Warum engagierst Du Dich?
Ich habe selbst Lust, Musik zu machen. Außerdem bin ich immer neugierig, etwas Neues kennenzulernen. Glücklicherweise ist es mir gelungen, das auch auf meine Chorleute und Musiker zu übertragen. So sind nach 3,5 Jahren Corona-Pause viele wiedergekommen.
Wie beeinflusst Dein Engagement die Gesellschaft?
Wir widmen uns eher unbekannten Werken, die sonst in Kiel nicht aufgeführt werden. Es geht darum, sich diese Musik gemeinsam zu erarbeiten. Mit klassischer Musik spricht man ja leider nur einen Teil der Gesellschaft an, aber sie hat viel zu sagen. In meinen Musikprojekten mit engagierten Amateuren schaffe ich Angebote, Werke kennenzulernen, die man selten hört.
Mit dem Rachmaninow-Chor übermittelten wir bereits zehn Jahre vor der Wiedervereinigung die Botschaft, wie hochwertig Musik aus Osteuropa ist. Über die Auswahl der Stücke können wir auch politischen Aussagen senden. So singen wir zurzeit unter anderem ukrainische Werke, damit der Krieg dort nicht vergessen wird.

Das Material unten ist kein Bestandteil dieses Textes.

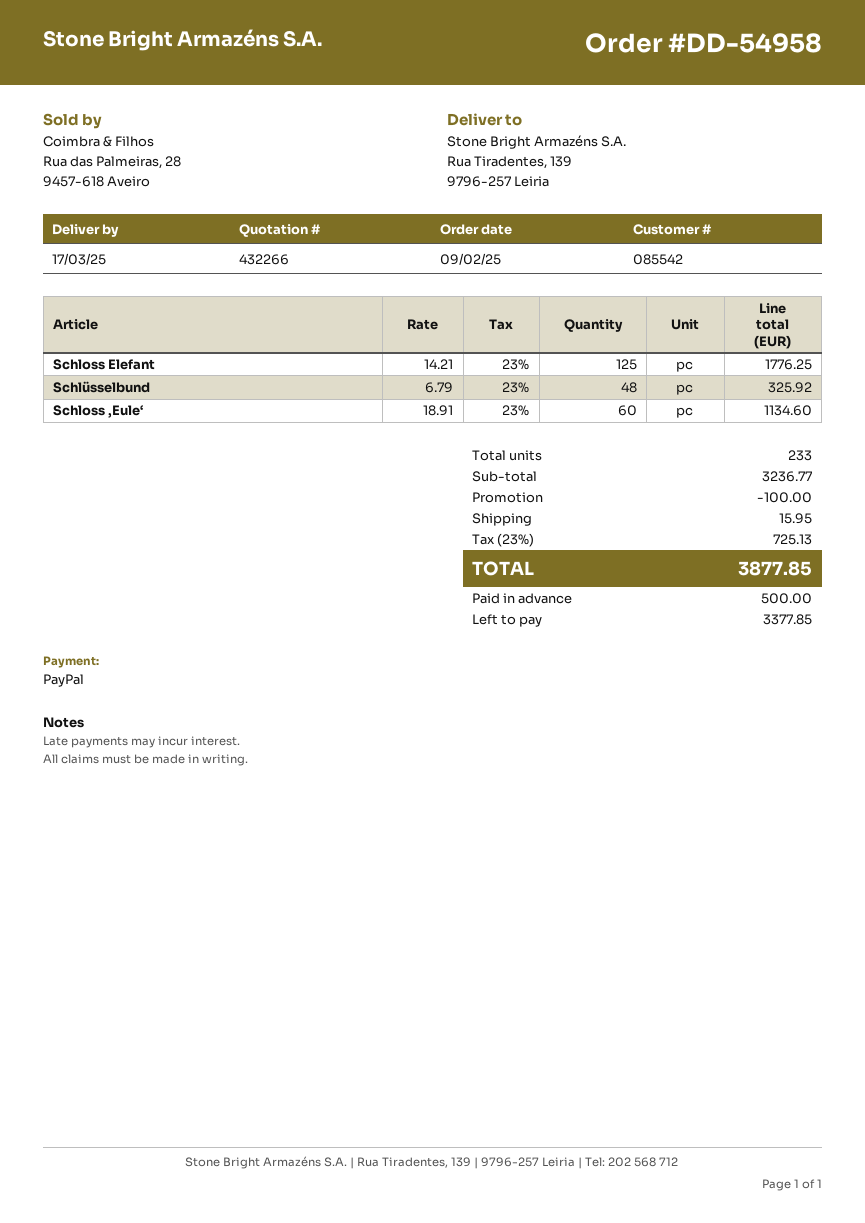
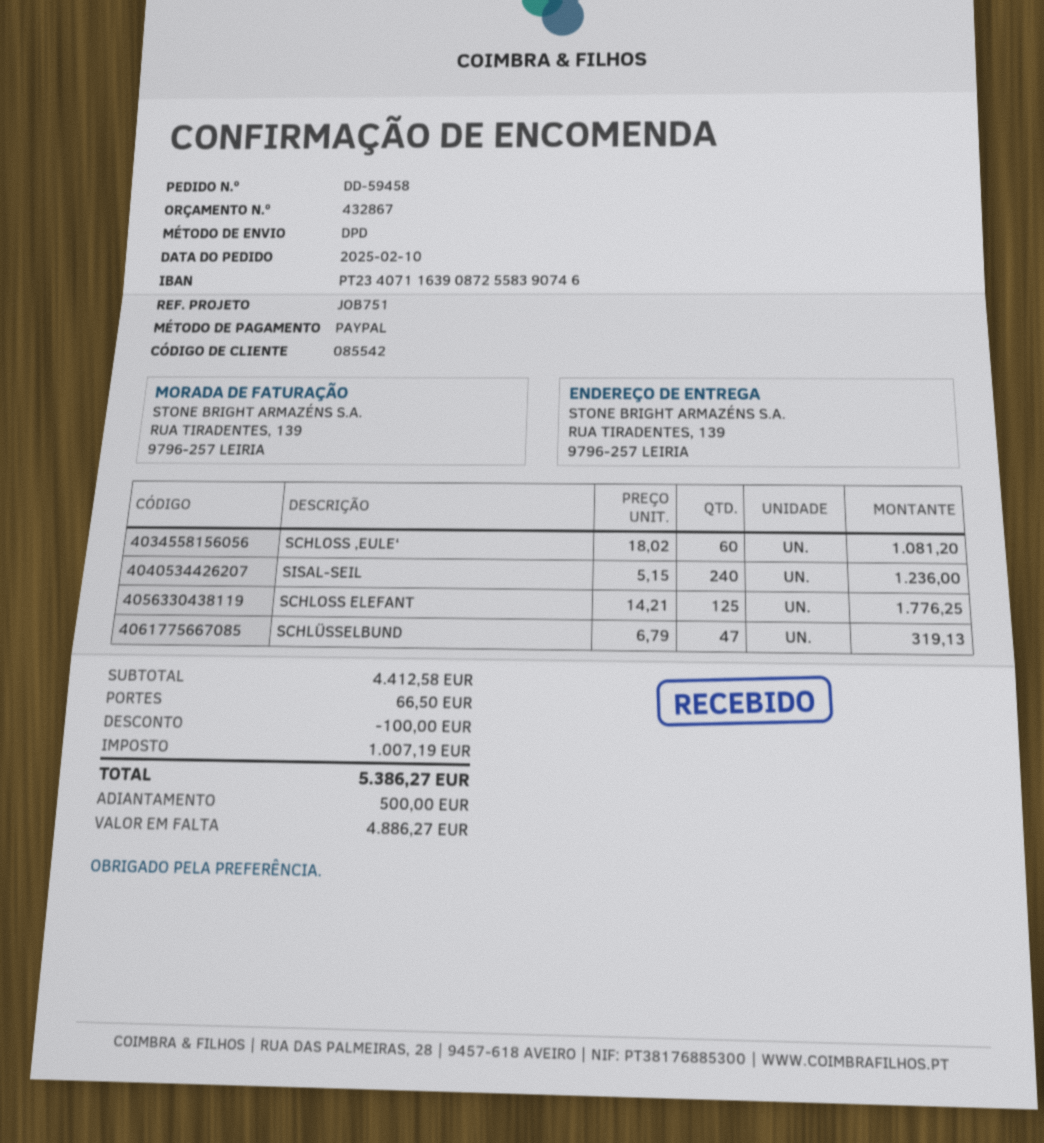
quote number: 432266 -> 432867
order number: DD-54958 -> DD-59458
order date: 2025-02-09 -> 2025-02-10
Schlüsselbund: 48 x 6.79 = 325.92 -> 47 x 6.79 = 319.13
Schloss ‚Eule‘: 60 x 18.91 = 1134.60 -> 60 x 18.02 = 1081.20
SISAL-SEIL: none -> 240 x 5.15 = 1236.00
subtotal: 3236.77 -> 4412.58
shipping: 15.95 -> 66.50
tax: 725.13 -> 1007.19
total: 3877.85 -> 5386.27
balance: 3377.85 -> 4886.27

Was macht das Engagement mit Dir? Glücksmomente? Besondere Erlebnisse?
Das ist wie bei jedem Musiker: Wenn ich das Gefühl habe, dass die Botschaft angekommen ist, bin ich glücklich. Es geht mir dabei nicht um mich, sondern um die Musik. Da wir alles selbst finanzieren, sind wir niemandem verpflichtet und können frei arbeiten.
Über die Jahre haben wir viele tolle Reisen unternommen, die letzte führte uns 2017 nach Tilsit in die russische Exklave Kaliningrad.
Was wünscht Du Dir für die Zukunft der Kieler Stadtgesellschaft/der Kieler*innen bezogen auf das Thema Engagement?
Ich würde mir wünschen, dass das Carillon mehr wahrgenommen wird in der Stadt. Es ist ein spezielles Instrument mit einem besonderen Klang und einmalig in Schleswig-Holstein. In Kiel gibt es darüber hinaus eine lebendige Musikszene, aber in den Kieler Medien sollte auch der klassischen Musik mehr Raum geboten werden.